Assigned task:
From the data, return each line holding the word "none".

Itemized modification records:
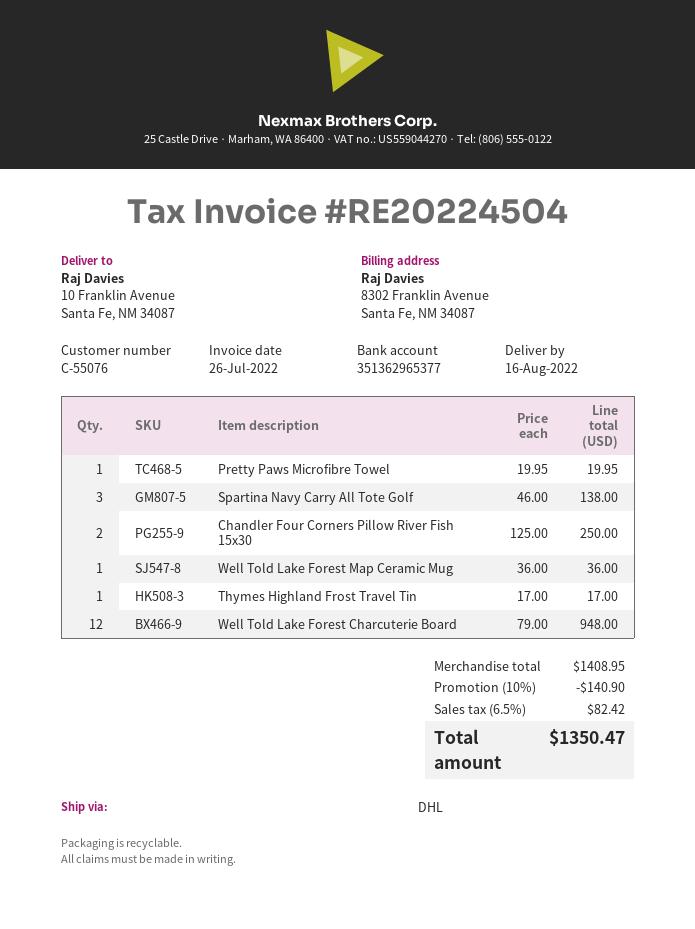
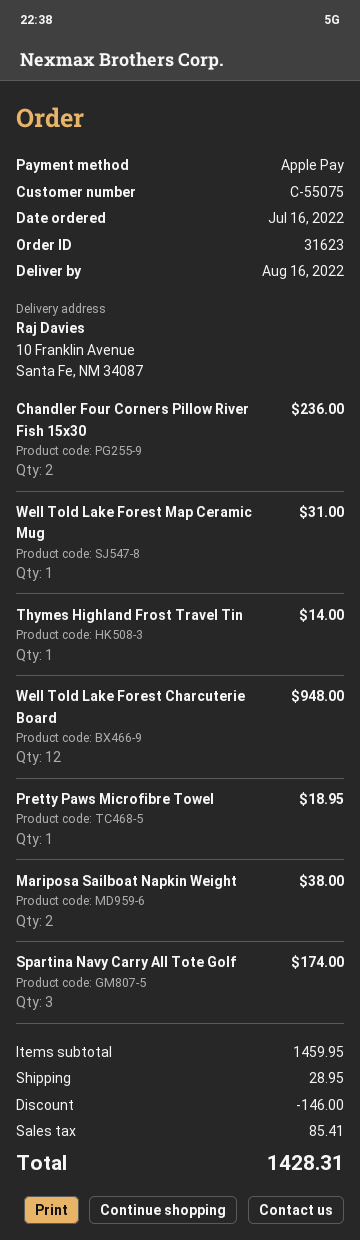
customer number: C-55076 -> C-55075
Pretty Paws Microfibre Towel: 1 for 19.95 -> 1 for 18.95
Spartina Navy Carry All Tote Golf: 3 for 138.00 -> 3 for 174.00
Chandler Four Corners Pillow River Fish 15x30: 2 for 250.00 -> 2 for 236.00
Well Told Lake Forest Map Ceramic Mug: 1 for 36.00 -> 1 for 31.00
Thymes Highland Frost Travel Tin: 1 for 17.00 -> 1 for 14.00
Mariposa Sailboat Napkin Weight: none -> 2 for 38.00
subtotal: 1408.95 -> 1459.95
discount: 140.90 -> 146.00
shipping: none -> 28.95
tax: 82.42 -> 85.41
total: 1350.47 -> 1428.31

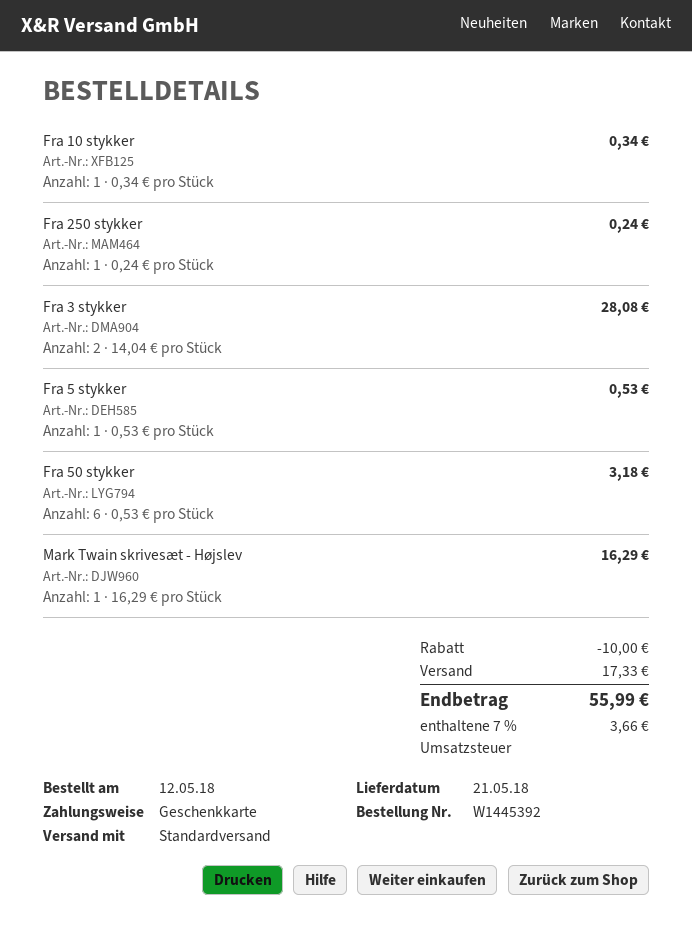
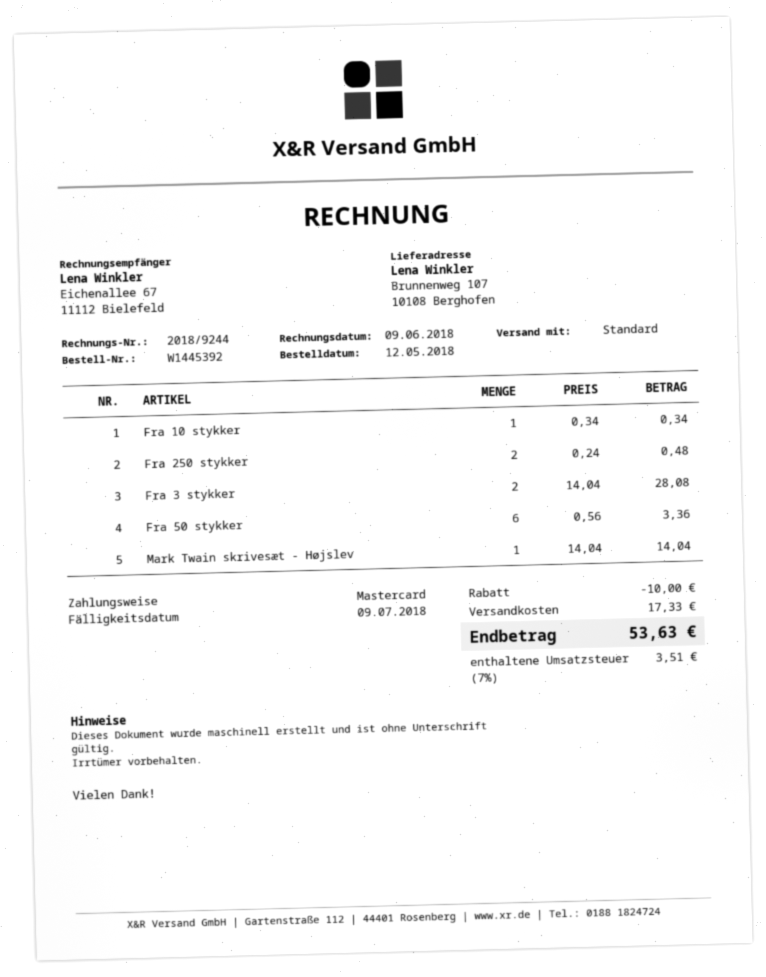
payment method: gift card -> Mastercard
Fra 250 stykker: 1 x 0.24 = 0.24 -> 2 x 0.24 = 0.48
Fra 5 stykker: 1 x 0.53 = 0.53 -> none
Fra 50 stykker: 6 x 0.53 = 3.18 -> 6 x 0.56 = 3.36
Mark Twain skrivesæt - Højslev: 1 x 16.29 = 16.29 -> 1 x 14.04 = 14.04
tax: 7% = 3.66 -> 7% = 3.51
total: 55.99 -> 53.63

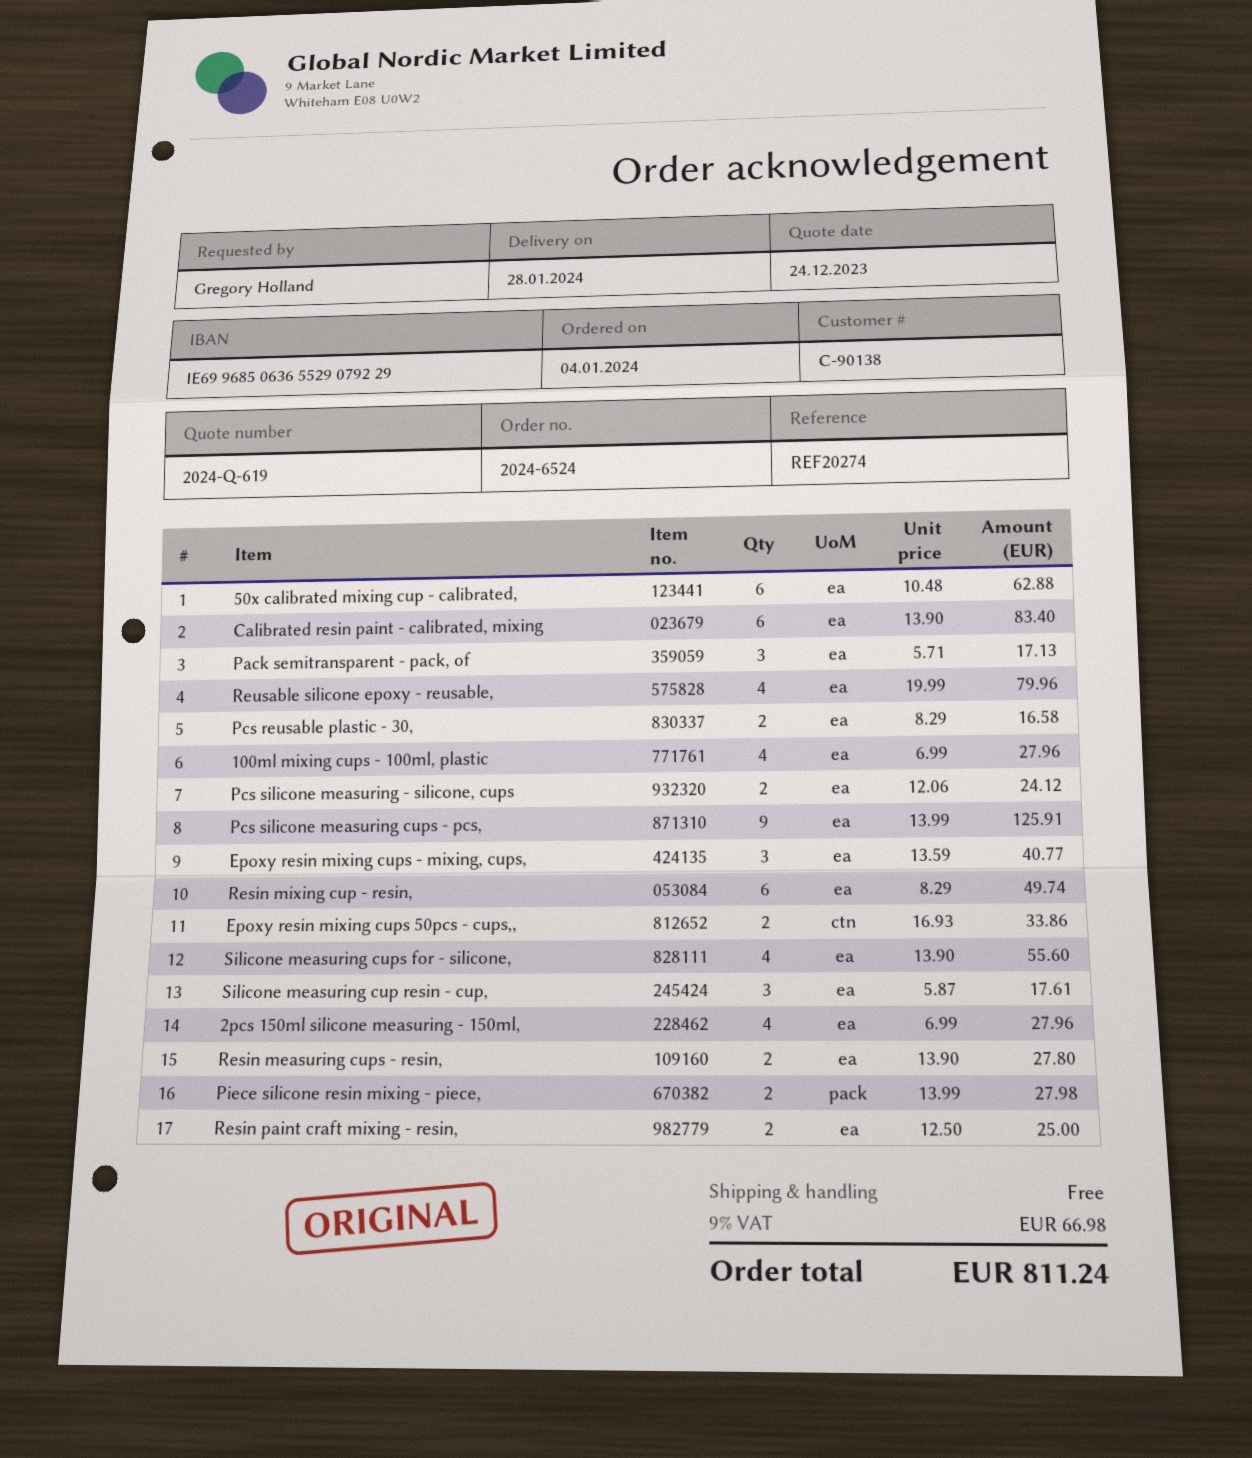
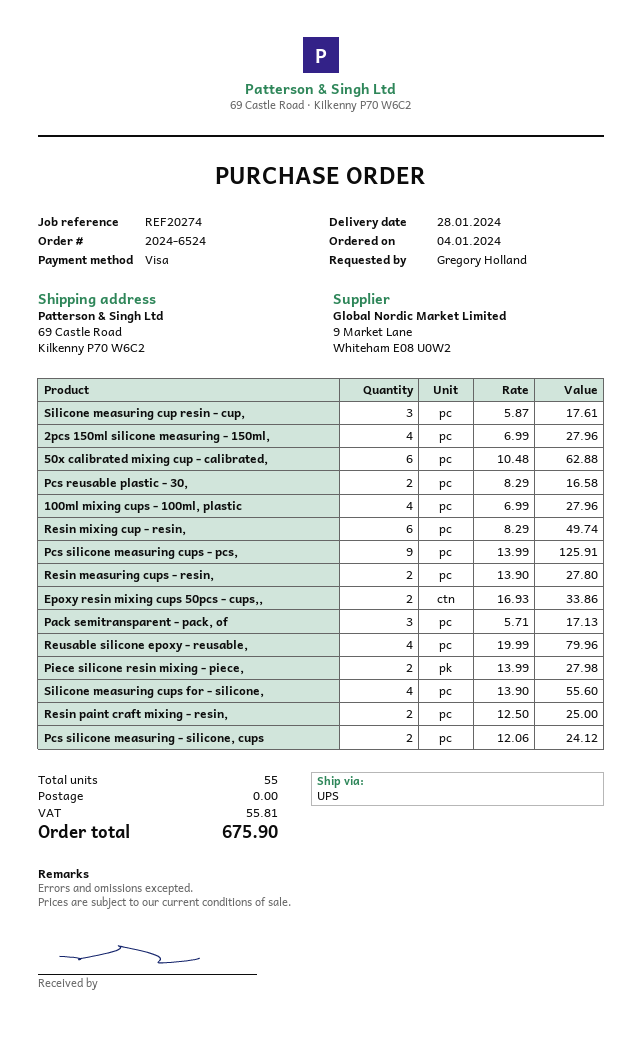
Calibrated resin paint - calibrated, mixing: 6 x 13.90 = 83.40 -> none
Epoxy resin mixing cups - mixing, cups,: 3 x 13.59 = 40.77 -> none
tax: 66.98 -> 55.81
total: 811.24 -> 675.90

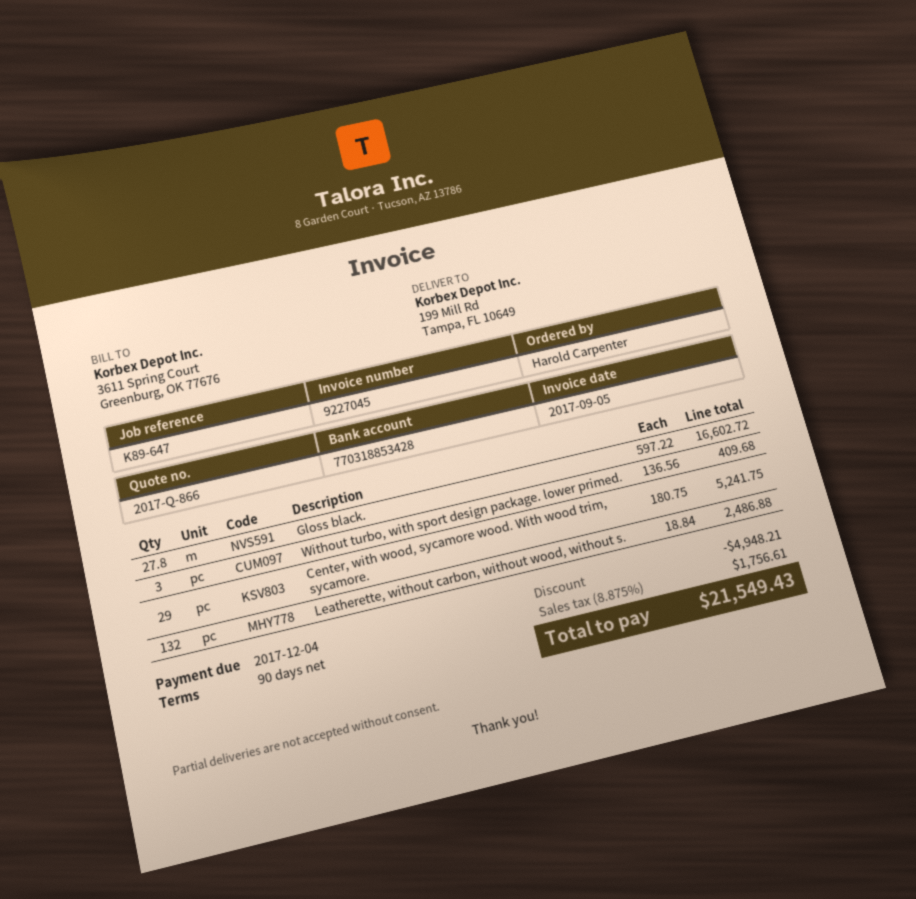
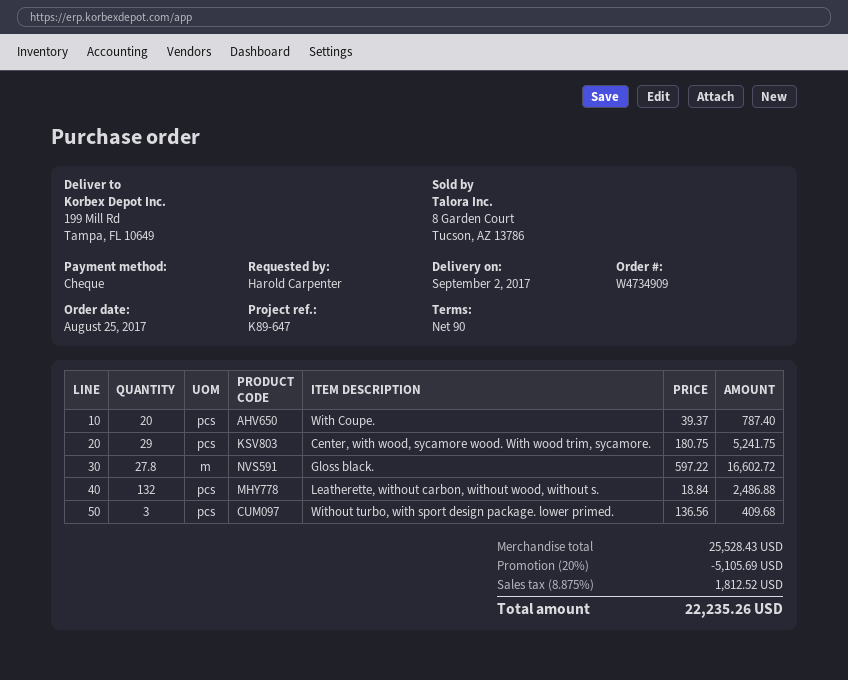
With Coupe.: none -> 20 x 39.37 = 787.40
discount: 4948.21 -> 5105.69
tax: 8.875% = 1756.61 -> 8.875% = 1812.52
total: 21549.43 -> 22235.26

Exercise response:
Mariposa Sailboat Napkin Weight: none -> 2 for 38.00
shipping: none -> 28.95
Fra 5 stykker: 1 x 0.53 = 0.53 -> none
Calibrated resin paint - calibrated, mixing: 6 x 13.90 = 83.40 -> none
Epoxy resin mixing cups - mixing, cups,: 3 x 13.59 = 40.77 -> none
With Coupe.: none -> 20 x 39.37 = 787.40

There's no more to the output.